═══ SUPPLIED MATERIAL

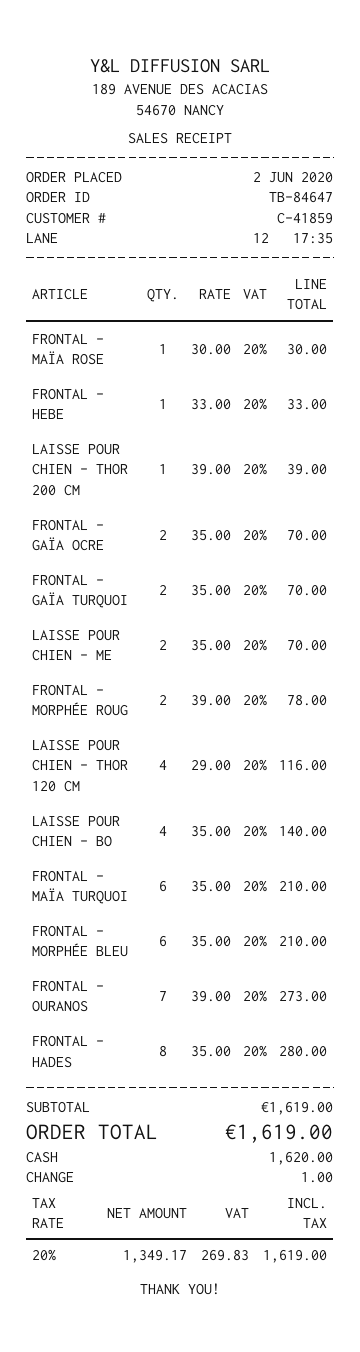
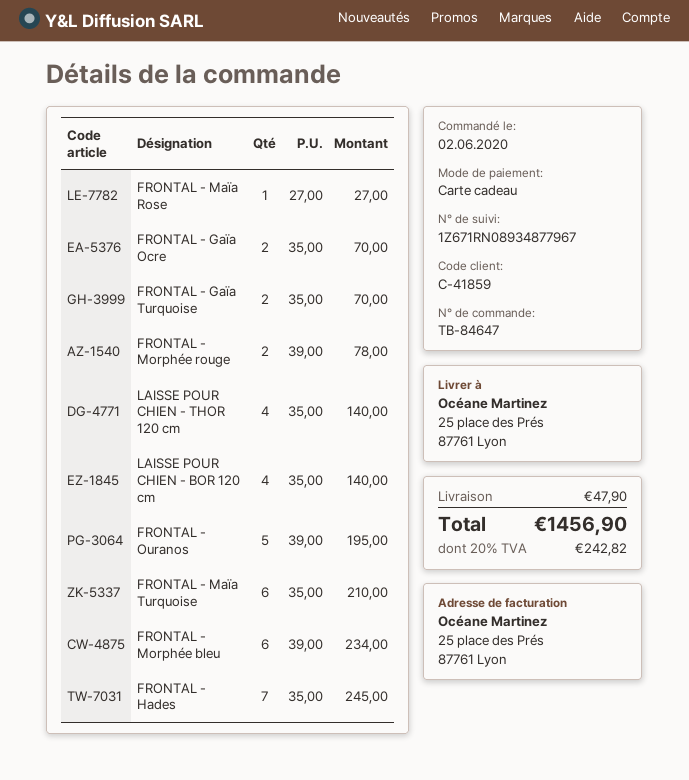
payment method: cash -> gift card
FRONTAL - MAÏA ROSE: 1 x 30.00 = 30.00 -> 1 x 27.00 = 27.00
FRONTAL - HEBE: 1 x 33.00 = 33.00 -> none
LAISSE POUR CHIEN - THOR 200 CM: 1 x 39.00 = 39.00 -> none
LAISSE POUR CHIEN - ME: 2 x 35.00 = 70.00 -> none
LAISSE POUR CHIEN - THOR 120 CM: 4 x 29.00 = 116.00 -> 4 x 35.00 = 140.00
FRONTAL - MORPHÉE BLEU: 6 x 35.00 = 210.00 -> 6 x 39.00 = 234.00
FRONTAL - OURANOS: 7 x 39.00 = 273.00 -> 5 x 39.00 = 195.00
FRONTAL - HADES: 8 x 35.00 = 280.00 -> 7 x 35.00 = 245.00
shipping: none -> 47.90
tax: 20% = 269.83 -> 20% = 242.82
total: 1619.00 -> 1456.90

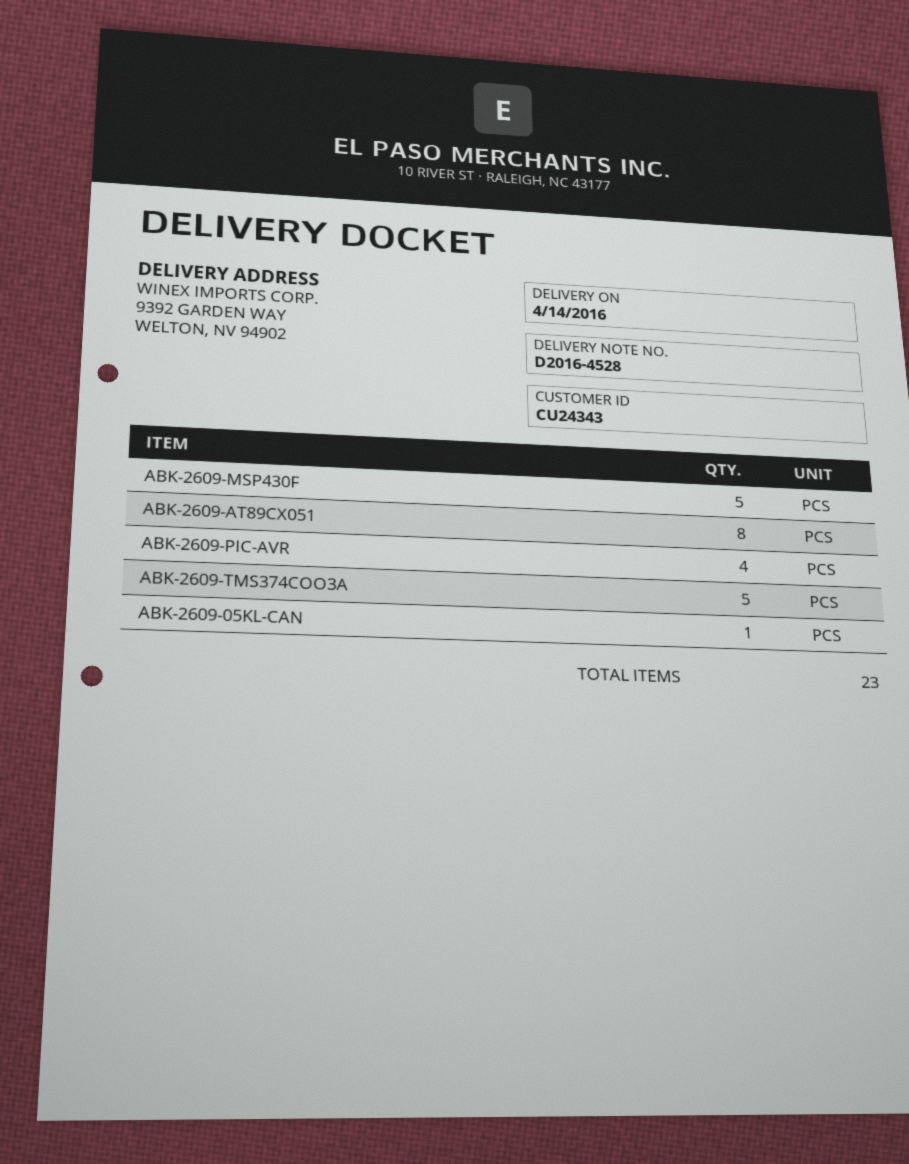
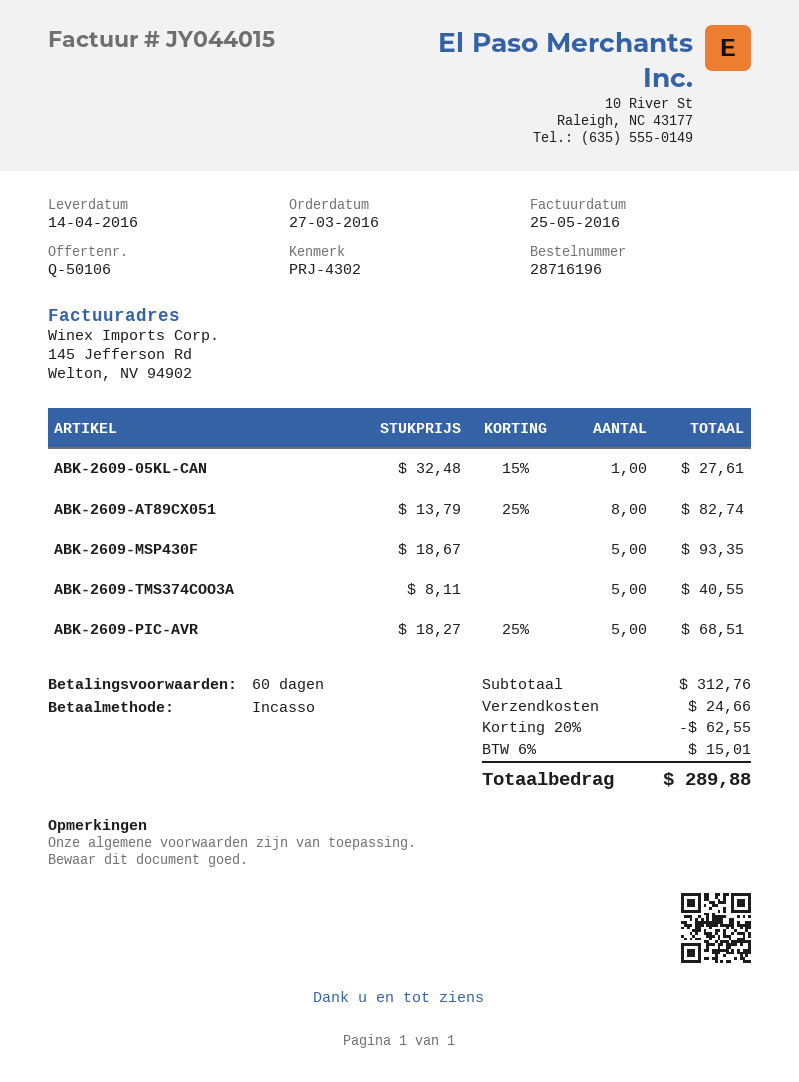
ABK-2609-PIC-AVR: 4 -> 5

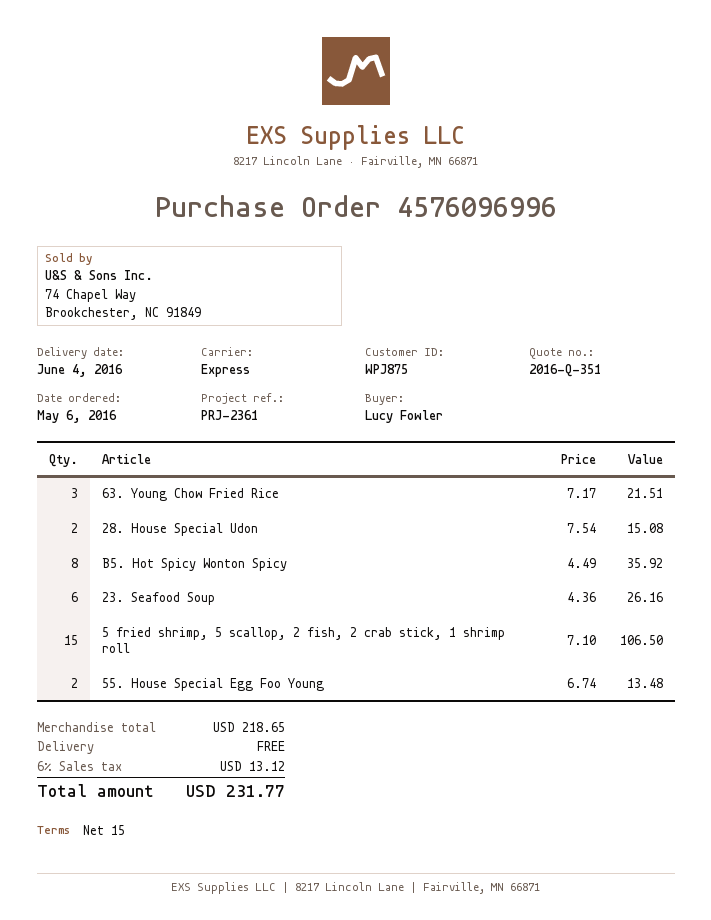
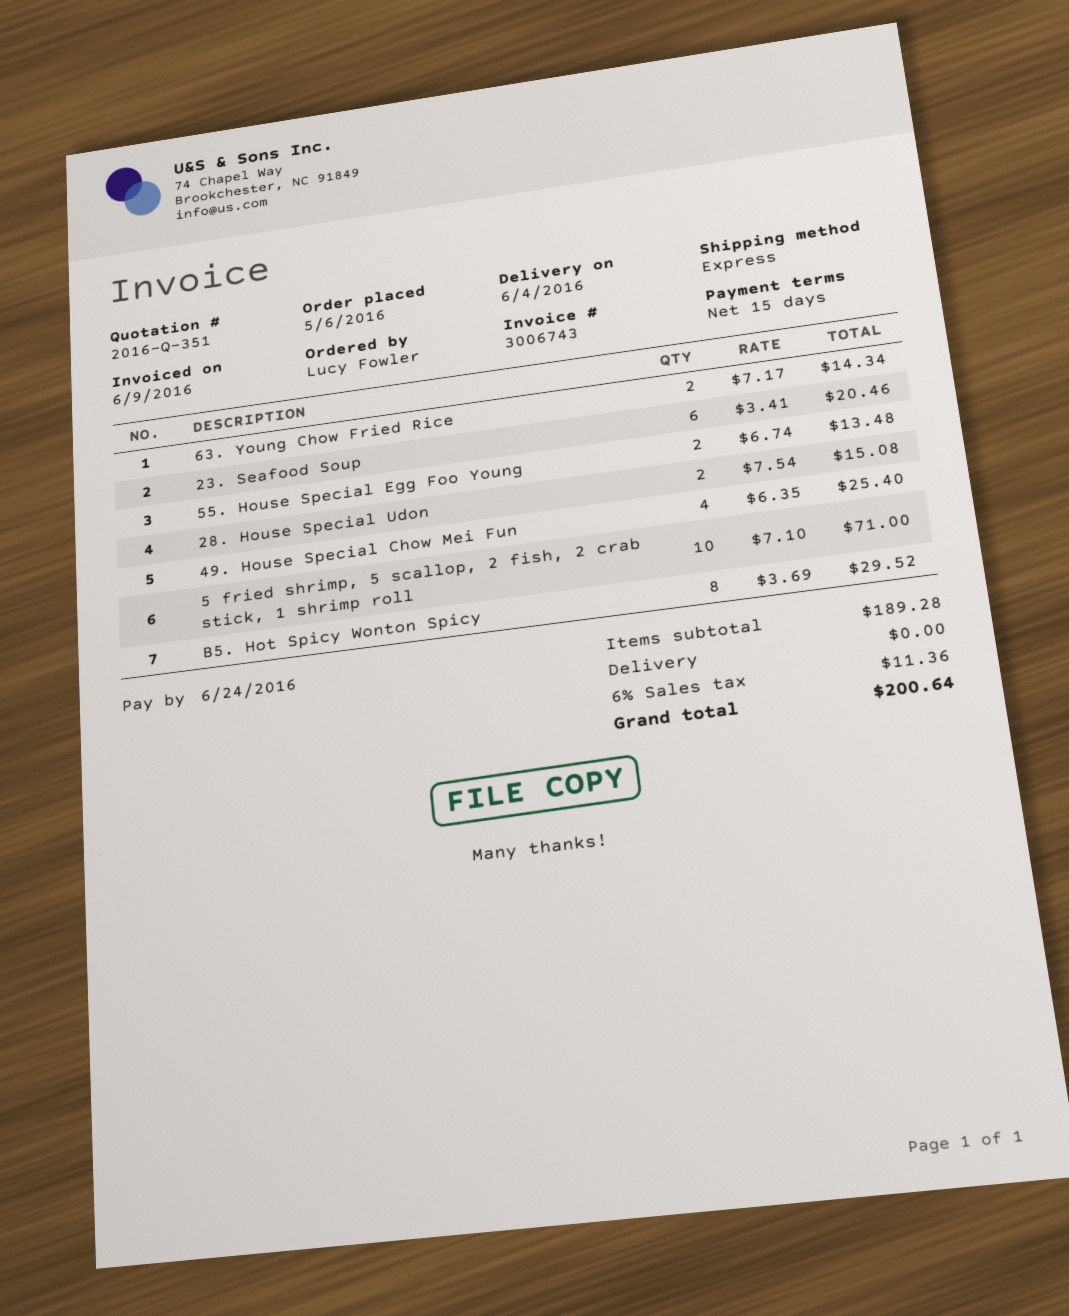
63. Young Chow Fried Rice: 3 x 7.17 = 21.51 -> 2 x 7.17 = 14.34
B5. Hot Spicy Wonton Spicy: 8 x 4.49 = 35.92 -> 8 x 3.69 = 29.52
23. Seafood Soup: 6 x 4.36 = 26.16 -> 6 x 3.41 = 20.46
5 fried shrimp, 5 scallop, 2 fish, 2 crab stick, 1 shrimp roll: 15 x 7.10 = 106.50 -> 10 x 7.10 = 71.00
49. House Special Chow Mei Fun: none -> 4 x 6.35 = 25.40
subtotal: 218.65 -> 189.28
tax: 6% = 13.12 -> 6% = 11.36
total: 231.77 -> 200.64

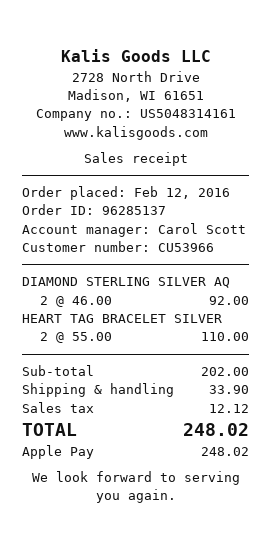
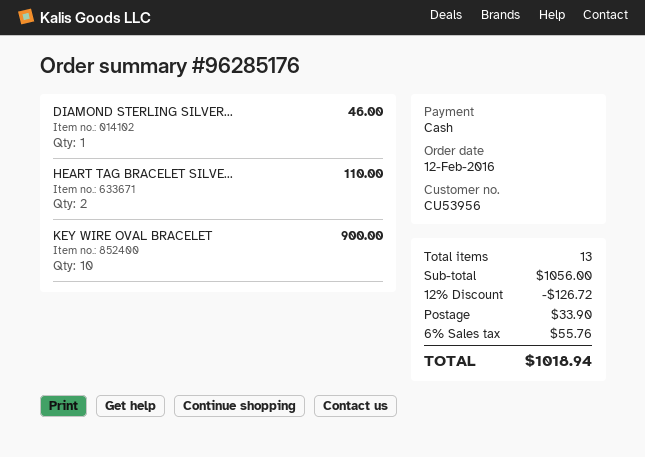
order number: 96285137 -> 96285176
customer number: CU53966 -> CU53956
payment method: Apple Pay -> cash
DIAMOND STERLING SILVER AQ: 2 for 92.00 -> 1 for 46.00
KEY WIRE OVAL BRACELET: none -> 10 for 900.00
subtotal: 202.00 -> 1056.00
discount: none -> 12% = 126.72
tax: 12.12 -> 55.76
total: 248.02 -> 1018.94

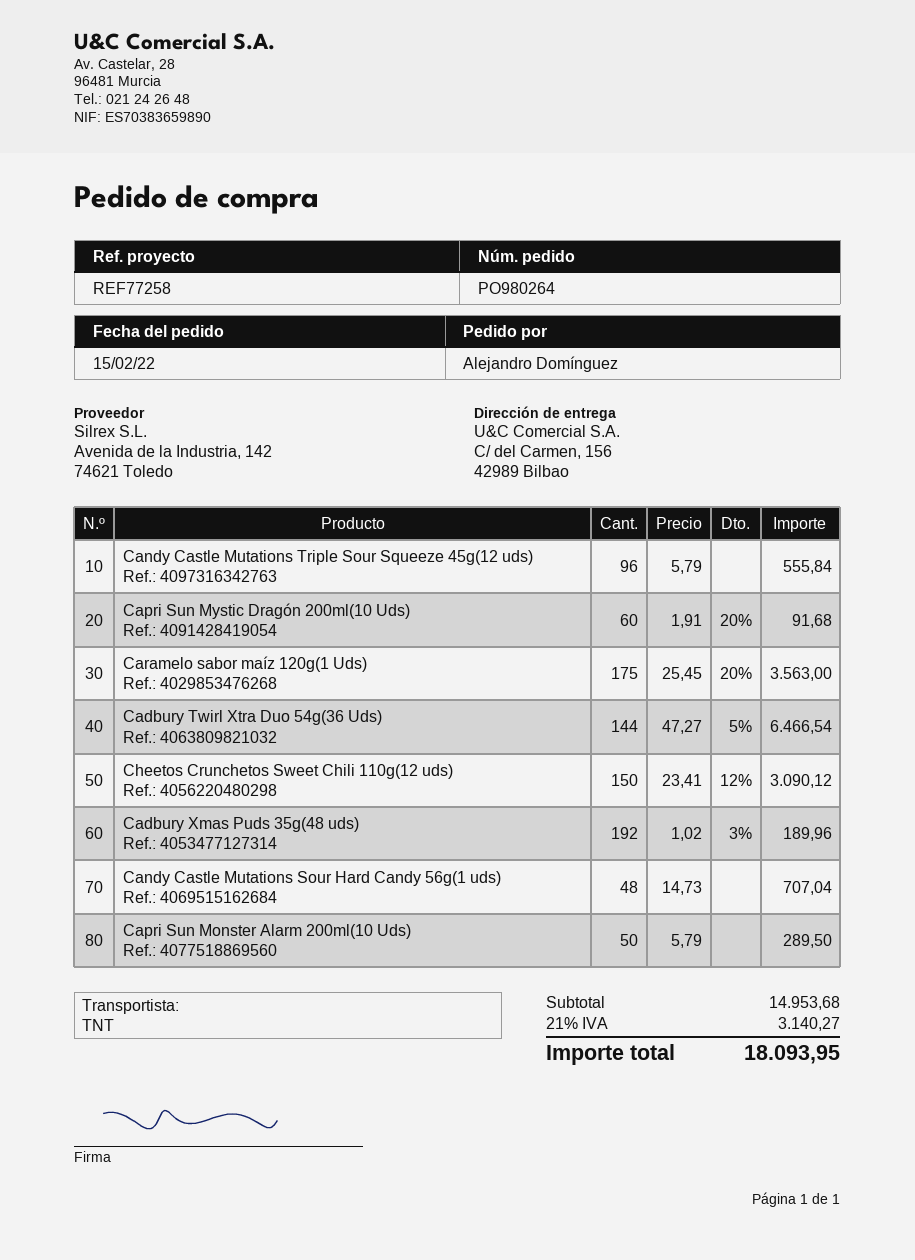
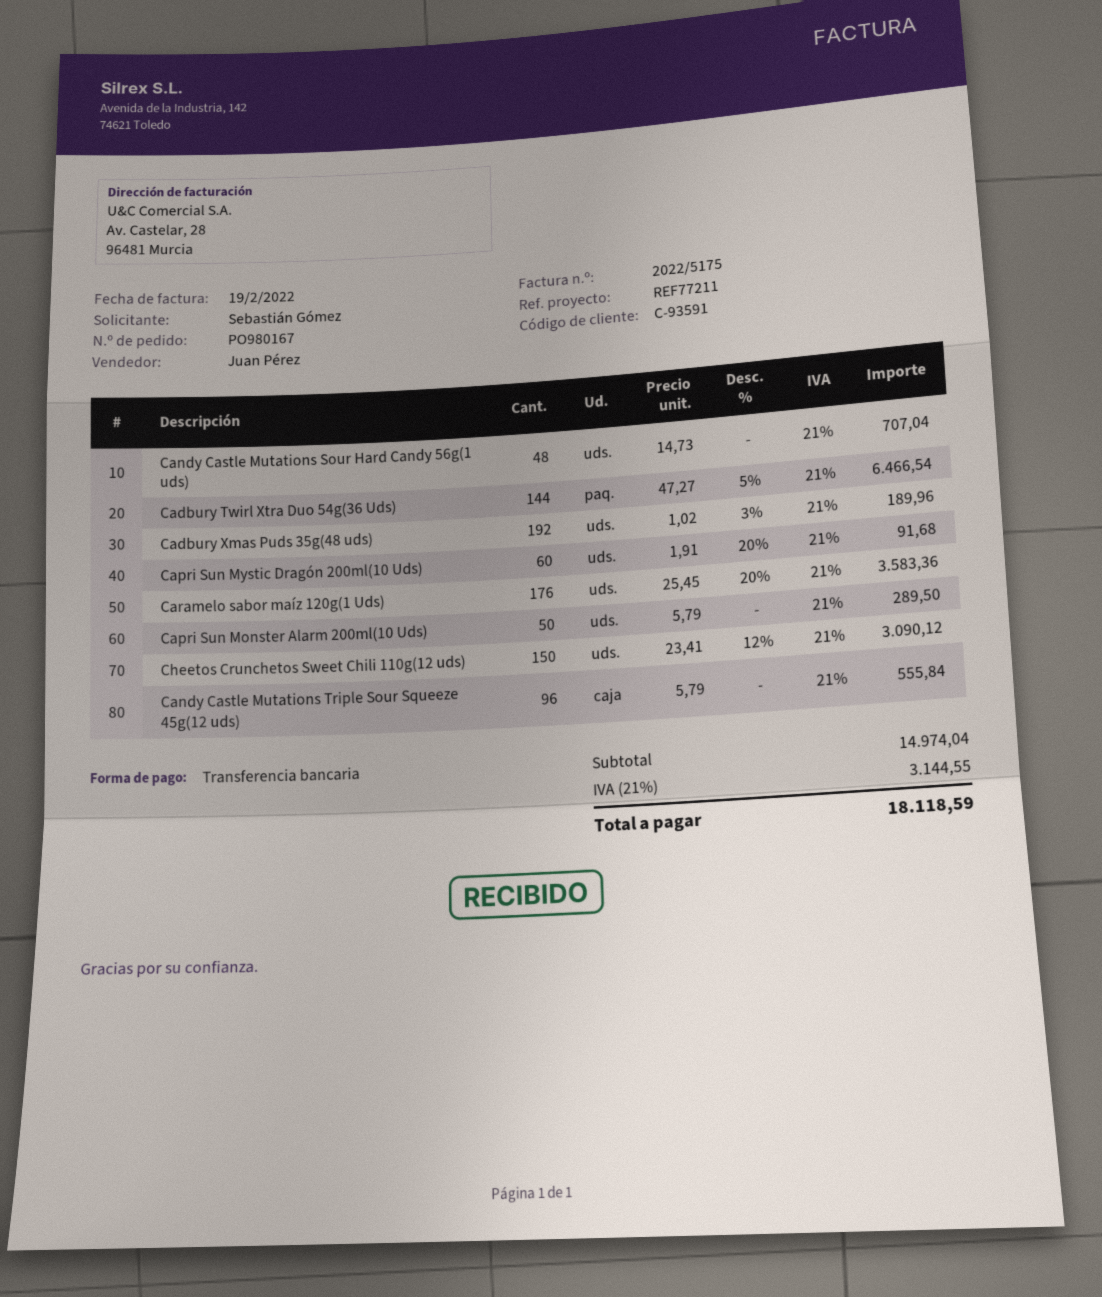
order number: PO980264 -> PO980167
reference: REF77258 -> REF77211
ordered by: Alejandro Domínguez -> Sebastián Gómez
Caramelo sabor maíz 120g(1 Uds): 175 x 25.45 - 20% = 3563.00 -> 176 x 25.45 - 20% = 3583.36
subtotal: 14953.68 -> 14974.04
tax: 21% = 3140.27 -> 21% = 3144.55
total: 18093.95 -> 18118.59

══════

= WHAT YOU SHOULD DO =
Every line of the records above should be reproduced exactly, with no pictures included.

= ANSWER FOR THE TASK =
payment method: cash -> gift card
FRONTAL - MAÏA ROSE: 1 x 30.00 = 30.00 -> 1 x 27.00 = 27.00
FRONTAL - HEBE: 1 x 33.00 = 33.00 -> none
LAISSE POUR CHIEN - THOR 200 CM: 1 x 39.00 = 39.00 -> none
LAISSE POUR CHIEN - ME: 2 x 35.00 = 70.00 -> none
LAISSE POUR CHIEN - THOR 120 CM: 4 x 29.00 = 116.00 -> 4 x 35.00 = 140.00
FRONTAL - MORPHÉE BLEU: 6 x 35.00 = 210.00 -> 6 x 39.00 = 234.00
FRONTAL - OURANOS: 7 x 39.00 = 273.00 -> 5 x 39.00 = 195.00
FRONTAL - HADES: 8 x 35.00 = 280.00 -> 7 x 35.00 = 245.00
shipping: none -> 47.90
tax: 20% = 269.83 -> 20% = 242.82
total: 1619.00 -> 1456.90

ABK-2609-PIC-AVR: 4 -> 5

63. Young Chow Fried Rice: 3 x 7.17 = 21.51 -> 2 x 7.17 = 14.34
B5. Hot Spicy Wonton Spicy: 8 x 4.49 = 35.92 -> 8 x 3.69 = 29.52
23. Seafood Soup: 6 x 4.36 = 26.16 -> 6 x 3.41 = 20.46
5 fried shrimp, 5 scallop, 2 fish, 2 crab stick, 1 shrimp roll: 15 x 7.10 = 106.50 -> 10 x 7.10 = 71.00
49. House Special Chow Mei Fun: none -> 4 x 6.35 = 25.40
subtotal: 218.65 -> 189.28
tax: 6% = 13.12 -> 6% = 11.36
total: 231.77 -> 200.64

order number: 96285137 -> 96285176
customer number: CU53966 -> CU53956
payment method: Apple Pay -> cash
DIAMOND STERLING SILVER AQ: 2 for 92.00 -> 1 for 46.00
KEY WIRE OVAL BRACELET: none -> 10 for 900.00
subtotal: 202.00 -> 1056.00
discount: none -> 12% = 126.72
tax: 12.12 -> 55.76
total: 248.02 -> 1018.94

order number: PO980264 -> PO980167
reference: REF77258 -> REF77211
ordered by: Alejandro Domínguez -> Sebastián Gómez
Caramelo sabor maíz 120g(1 Uds): 175 x 25.45 - 20% = 3563.00 -> 176 x 25.45 - 20% = 3583.36
subtotal: 14953.68 -> 14974.04
tax: 21% = 3140.27 -> 21% = 3144.55
total: 18093.95 -> 18118.59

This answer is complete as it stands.